O ANJO DO APOCALIPSE : IRREVERENTE FABULÁRIO DRAMATÚRGICO DE AMOR E DE GUERRA

FOTOS/ PABLO HENRIQUES

Tudo começou no Oriente Médio e tudo vai acabar no Oriente Médio" - funcionando  como uma epígrafe autoral de Clovis Levi para sua mais recente incursão dramatúrgica a que ele titulou, com referencial bíblico e contexto político, de O Anjo do Apocalipse e viabilizada cenicamente sob o comando diretorial de Marcus Alvisi. 

Na conexa unicidade dos quatro cavaleiros do Apocalipse no papel solo de um Anjo anunciador, transmutado  em irreverente e provocador personagem símbolo da secular guerra ideológica, com substrato religioso, entre cristãos, judeus e  muçulmanos.

Particularizada, com o olhar armado na contemporaneidade, num conflito sanguinário, sustentado por irreprimível onda de violência, no entremeio de invasões e atentados, nas imediações territoriais de Israel e da Palestina. 

Através do relato testemunhal do Anjo (Marcello Escorel) sob compasso de atemporalidade, em torno dos encontros vivenciais e amorosos de um casal – o judeu Eliakim (Daniel Dalcin) e a palestina Zahra (Juliane Araújo) - redivivo de imemoriais épocas e ancestralidades bíblicas até o século XXI.

Por incisivo dimensionamento psicofísico e inquisidor processo dramático de revelações casuísticas do processo que os leva a uma pulsão emotivo/erótica, no ir e vir do apaixonar-se estando sempre em lados oponentes.

Onde o minimalismo dos recursos cênicos (José Dias) é preenchido pela envolvência dos efeitos luminares (Aurélio de Simoni) e nas marcações incidentais da trilha sonora (Alvisi e Joel Tavares). Presencial na corporeidade dos três atores em indumentárias básicas (Maria Duarte) que possibilitam sutis caracterizações de seus personagens no universo árabe/judeu.

Sabendo Marcello Escorel construir seu carismático personagem com sensorial gestualismo e rompante ironia, nas suas contestadoras dialetações bíblicas, enquanto seu desafio opinativo às ordenanças celestiais serve de lúdico e interativo contraponto palco/plateia.

Completada pela participação dos jovens atores Daniel Dalcin e Juliane Araújo, revelando sensível esforço para superar as eventuais fragilidades de um ofício em processo de maturação.
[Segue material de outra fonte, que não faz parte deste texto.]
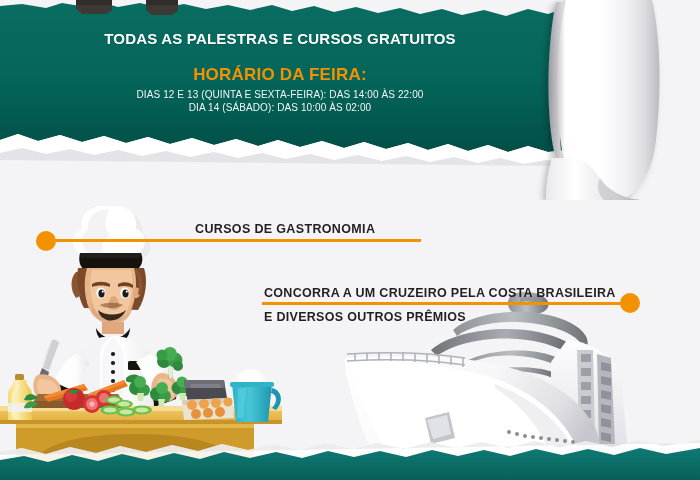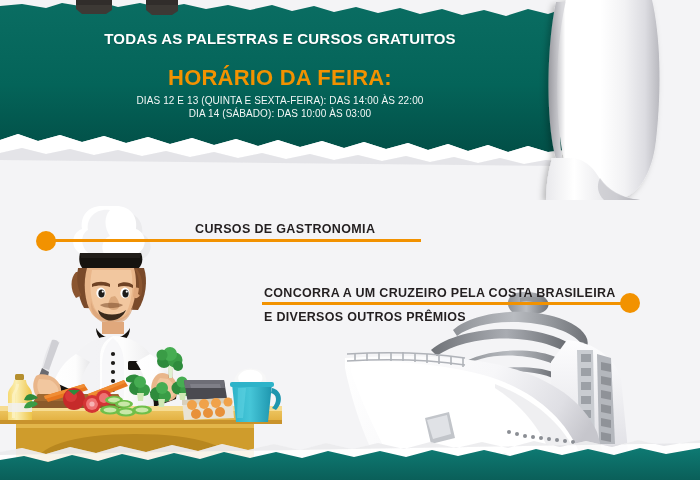"HORÁRIO DA FEIRA:" .sub-title { font-size: 22px -> 17px }
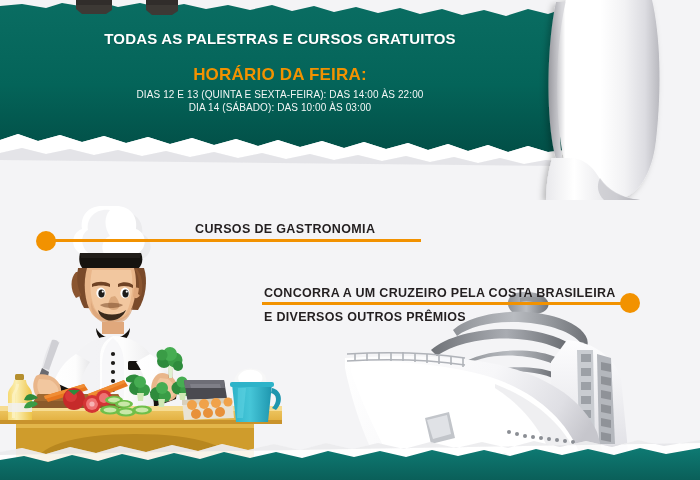"DIA 14 (SÁBADO): DAS 10:00" div.sub-line { text: 03:00 -> 02:00 }
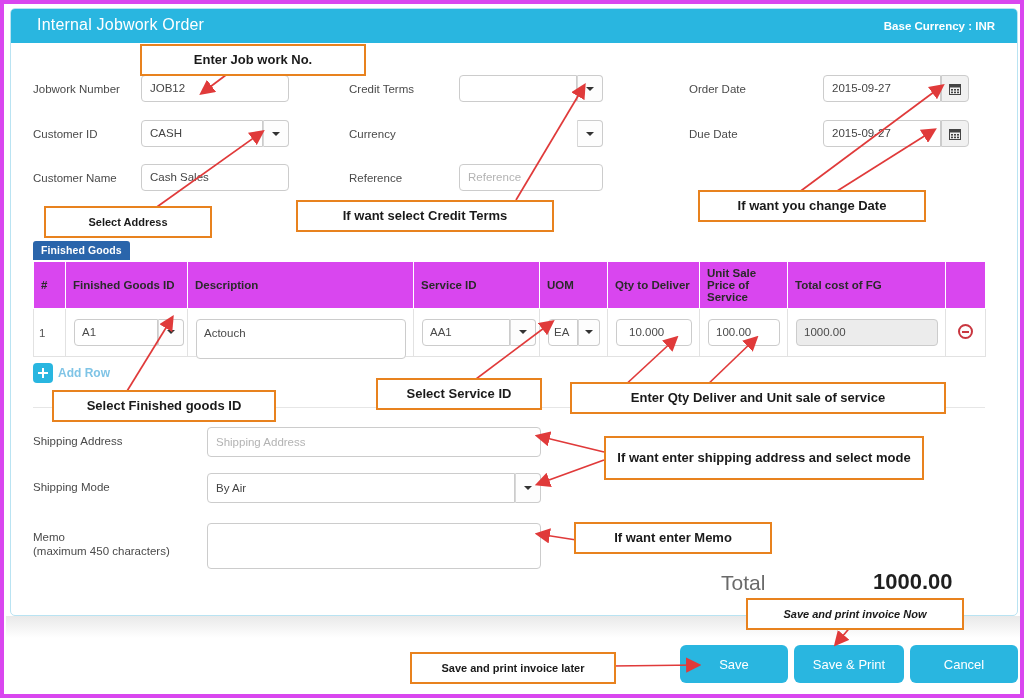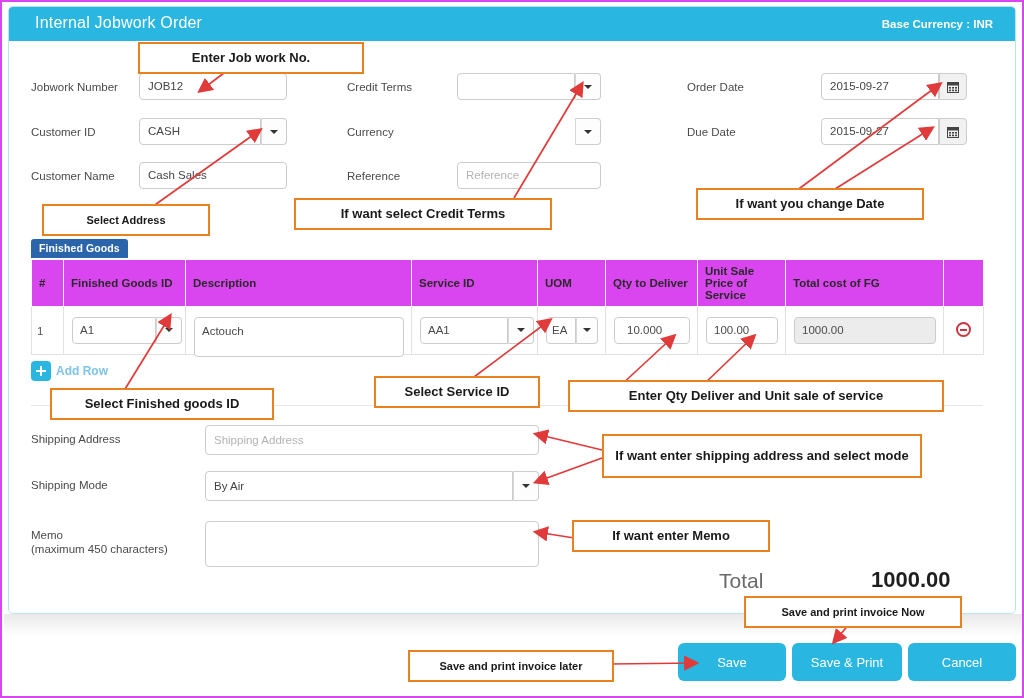"Internal Jobwork Order" #root { border: 2px solid #d946ef -> 4px solid #d946ef }
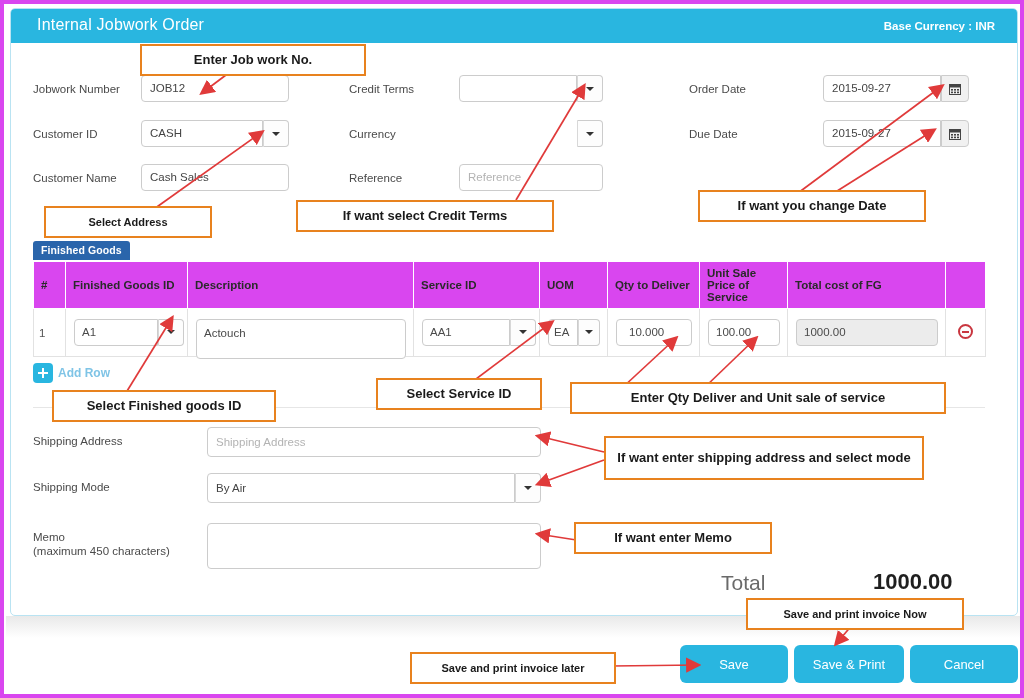"Save and print invoice Now" div.anno { font-style: none -> italic }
Com unicidade performática e adequação física à exigente versatilidade dos seus respectivos papéis e mais convicta exploração dos contornos psicológicos na representação feminina.

Conduzindo a trama com empatia ao imprimir densidade rítmica às passagens de recortes oníricos, o direcionamento de Marcus Alvisi viabiliza uma performance sólida como investimento estético e consistente em sua intencionalidade crítica.

Tornando prevalente a cativante narrativa textual de Clovis Levi transubstanciada no sugestionar, em processo metafórico, a trajetória pânica da raça humana para uma era de irreversível irracionalidade. Onde o fratricídio, nos embates do fundamentalismo ideológico-religioso, transmuta o epílogo em instante de feroz amargor pela apocalíptica advertência do "anjo exterminador".

Sem deixar de referenciar, em subliminar metalinguagem, a extraterritorialidade desta culpa terminal. Na especular intolerância de um ideário de retrocesso e de obscurantismo, sob uma certa e insensata governabilidade...

                                           Wagner Corrêa de Araújo


O ANJO DO APOCALIPSE está em cartaz no Teatro Ipanema/RJ,sexta, sábado e segunda, às 20h.; domingo, às 19h. 90 minutos. Até 07 de outubro.